### What you should do
Print the entire listing below word for word, excluding its pictures.
● ● ● ●
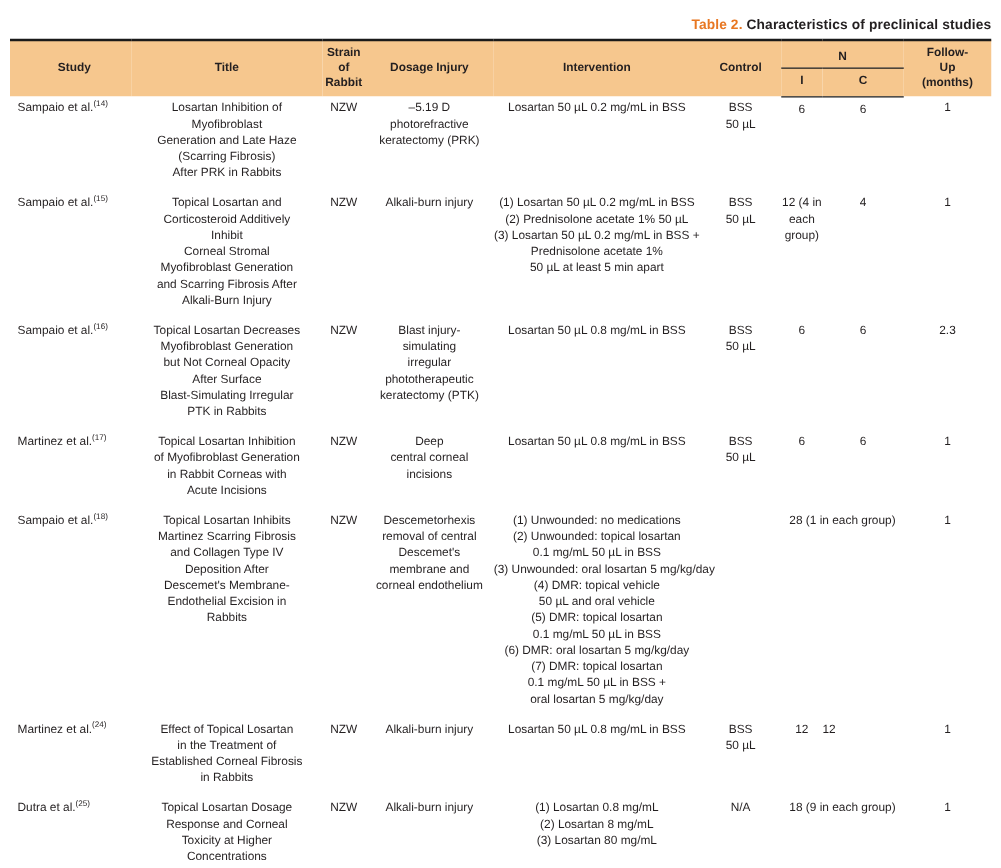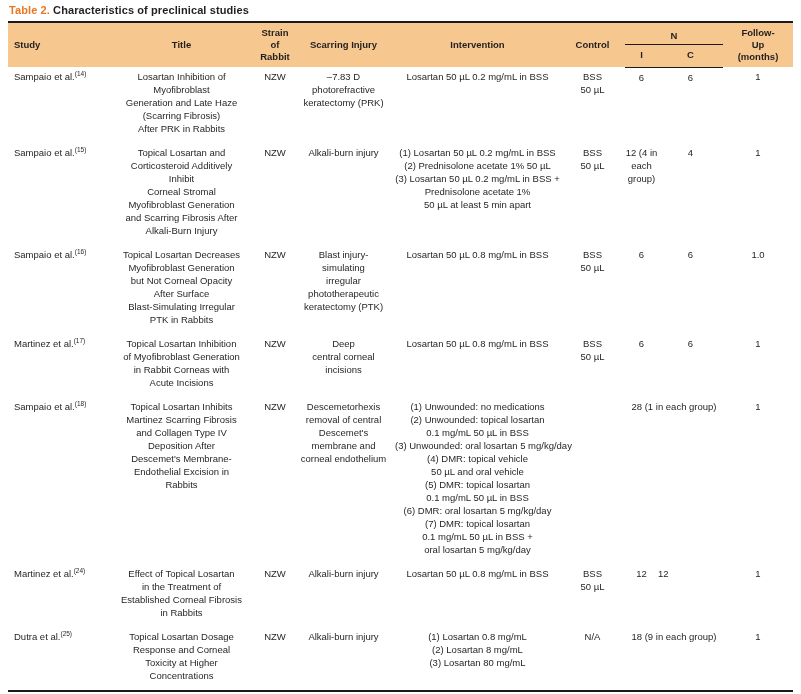--- a/index.html
+++ b/index.html
@@ -6,22 +6,23 @@
   html, body {
     width: 801px; height: 694px;
     background: #ffffff;
     font-family: "Liberation Sans", "DejaVu Sans", sans-serif;
     color: #231f20;
     overflow: hidden;
   }
   .wrap { padding: 3px 8px 0 8px; }
   .caption {
     font-size: 11px; font-weight: bold;
-    margin: 1px 0 5px 1px;
+    margin: 11px 0 5px 1px;
     letter-spacing: 0.1px;
+    text-align: right;
   }
   .caption .tbl-label { color: #e87722; }
   table {
     width: 785px;
     border-collapse: collapse;
     table-layout: fixed;
     border-top: 2px solid #1a1a1a;
     border-bottom: 2px solid #1a1a1a;
     font-size: 9.5px;
   }
@@ -30,21 +31,21 @@
   th {
     font-weight: bold;
     font-size: 9.5px;
     line-height: 12px;
     vertical-align: middle;
     text-align: center;
     white-space: pre;
     padding: 4px 0;
     margin-top: 11px;
   }
-  th.study-h { text-align: left; padding-left: 6px; }
+  th.study-h { text-align: center; padding-left: 6px; }
   th.n-group { border-bottom: 1px solid #1a1a1a; padding: 3px 0 2px 0; vertical-align: bottom; }
   thead tr.h2 th.sub { padding: 2px 0 4px 0; }
   td {
     vertical-align: top;
     text-align: center;
     white-space: pre;
     line-height: 13px;
     padding: 3px 0 8px 0;
     font-size: 9.5px;
   }
@@ -74,21 +75,21 @@
         <col style="width:65px">
         <col style="width:70px">
     </colgroup>
     <thead>
       <tr class="h1">
         <th class="study-h" rowspan="2">Study</th>
         <th rowspan="2">Title</th>
         <th rowspan="2">Strain
 of
 Rabbit</th>
-        <th rowspan="2">Scarring Injury</th>
+        <th rowspan="2">Dosage Injury</th>
         <th rowspan="2">Intervention</th>
         <th rowspan="2">Control</th>
         <th class="n-group" colspan="2">N</th>
         <th rowspan="2">Follow-
 Up
 (months)</th>
       </tr>
       <tr class="h2">
         <th class="sub">I</th>
         <th class="sub">C</th>
@@ -97,21 +98,21 @@
     <tbody>
 
       <tr>
         <td class="study"><span>Sampaio et al.</span><sup>(14)</sup></td>
         <td>Losartan Inhibition of
 Myofibroblast
 Generation and Late Haze
 (Scarring Fibrosis)
 After PRK in Rabbits</td>
         <td>NZW</td>
-        <td>–7.83 D
+        <td>–5.19 D
 photorefractive
 keratectomy (PRK)</td>
         <td>Losartan 50 µL 0.2 mg/mL in BSS</td>
         <td>BSS
 50 µL</td>
         <td>6</td>
         <td>6</td>
         <td>1</td>
       </tr>
 
@@ -152,21 +153,21 @@
         <td>Blast injury-
 simulating
 irregular
 phototherapeutic
 keratectomy (PTK)</td>
         <td>Losartan 50 µL 0.8 mg/mL in BSS</td>
         <td>BSS
 50 µL</td>
         <td>6</td>
         <td>6</td>
-        <td>1.0</td>
+        <td>2.3</td>
       </tr>
 
       <tr>
         <td class="study"><span>Martinez et al.</span><sup>(17)</sup></td>
         <td>Topical Losartan Inhibition
 of Myofibroblast Generation
 in Rabbit Corneas with
 Acute Incisions</td>
         <td>NZW</td>
         <td>Deep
● ● ● ●
### Final answer
--- a/index.html
+++ b/index.html
@@ -6,22 +6,23 @@
   html, body {
     width: 801px; height: 694px;
     background: #ffffff;
     font-family: "Liberation Sans", "DejaVu Sans", sans-serif;
     color: #231f20;
     overflow: hidden;
   }
   .wrap { padding: 3px 8px 0 8px; }
   .caption {
     font-size: 11px; font-weight: bold;
-    margin: 1px 0 5px 1px;
+    margin: 11px 0 5px 1px;
     letter-spacing: 0.1px;
+    text-align: right;
   }
   .caption .tbl-label { color: #e87722; }
   table {
     width: 785px;
     border-collapse: collapse;
     table-layout: fixed;
     border-top: 2px solid #1a1a1a;
     border-bottom: 2px solid #1a1a1a;
     font-size: 9.5px;
   }
@@ -30,21 +31,21 @@
   th {
     font-weight: bold;
     font-size: 9.5px;
     line-height: 12px;
     vertical-align: middle;
     text-align: center;
     white-space: pre;
     padding: 4px 0;
     margin-top: 11px;
   }
-  th.study-h { text-align: left; padding-left: 6px; }
+  th.study-h { text-align: center; padding-left: 6px; }
   th.n-group { border-bottom: 1px solid #1a1a1a; padding: 3px 0 2px 0; vertical-align: bottom; }
   thead tr.h2 th.sub { padding: 2px 0 4px 0; }
   td {
     vertical-align: top;
     text-align: center;
     white-space: pre;
     line-height: 13px;
     padding: 3px 0 8px 0;
     font-size: 9.5px;
   }
@@ -74,21 +75,21 @@
         <col style="width:65px">
         <col style="width:70px">
     </colgroup>
     <thead>
       <tr class="h1">
         <th class="study-h" rowspan="2">Study</th>
         <th rowspan="2">Title</th>
         <th rowspan="2">Strain
 of
 Rabbit</th>
-        <th rowspan="2">Scarring Injury</th>
+        <th rowspan="2">Dosage Injury</th>
         <th rowspan="2">Intervention</th>
         <th rowspan="2">Control</th>
         <th class="n-group" colspan="2">N</th>
         <th rowspan="2">Follow-
 Up
 (months)</th>
       </tr>
       <tr class="h2">
         <th class="sub">I</th>
         <th class="sub">C</th>
@@ -97,21 +98,21 @@
     <tbody>
 
       <tr>
         <td class="study"><span>Sampaio et al.</span><sup>(14)</sup></td>
         <td>Losartan Inhibition of
 Myofibroblast
 Generation and Late Haze
 (Scarring Fibrosis)
 After PRK in Rabbits</td>
         <td>NZW</td>
-        <td>–7.83 D
+        <td>–5.19 D
 photorefractive
 keratectomy (PRK)</td>
         <td>Losartan 50 µL 0.2 mg/mL in BSS</td>
         <td>BSS
 50 µL</td>
         <td>6</td>
         <td>6</td>
         <td>1</td>
       </tr>
 
@@ -152,21 +153,21 @@
         <td>Blast injury-
 simulating
 irregular
 phototherapeutic
 keratectomy (PTK)</td>
         <td>Losartan 50 µL 0.8 mg/mL in BSS</td>
         <td>BSS
 50 µL</td>
         <td>6</td>
         <td>6</td>
-        <td>1.0</td>
+        <td>2.3</td>
       </tr>
 
       <tr>
         <td class="study"><span>Martinez et al.</span><sup>(17)</sup></td>
         <td>Topical Losartan Inhibition
 of Myofibroblast Generation
 in Rabbit Corneas with
 Acute Incisions</td>
         <td>NZW</td>
         <td>Deep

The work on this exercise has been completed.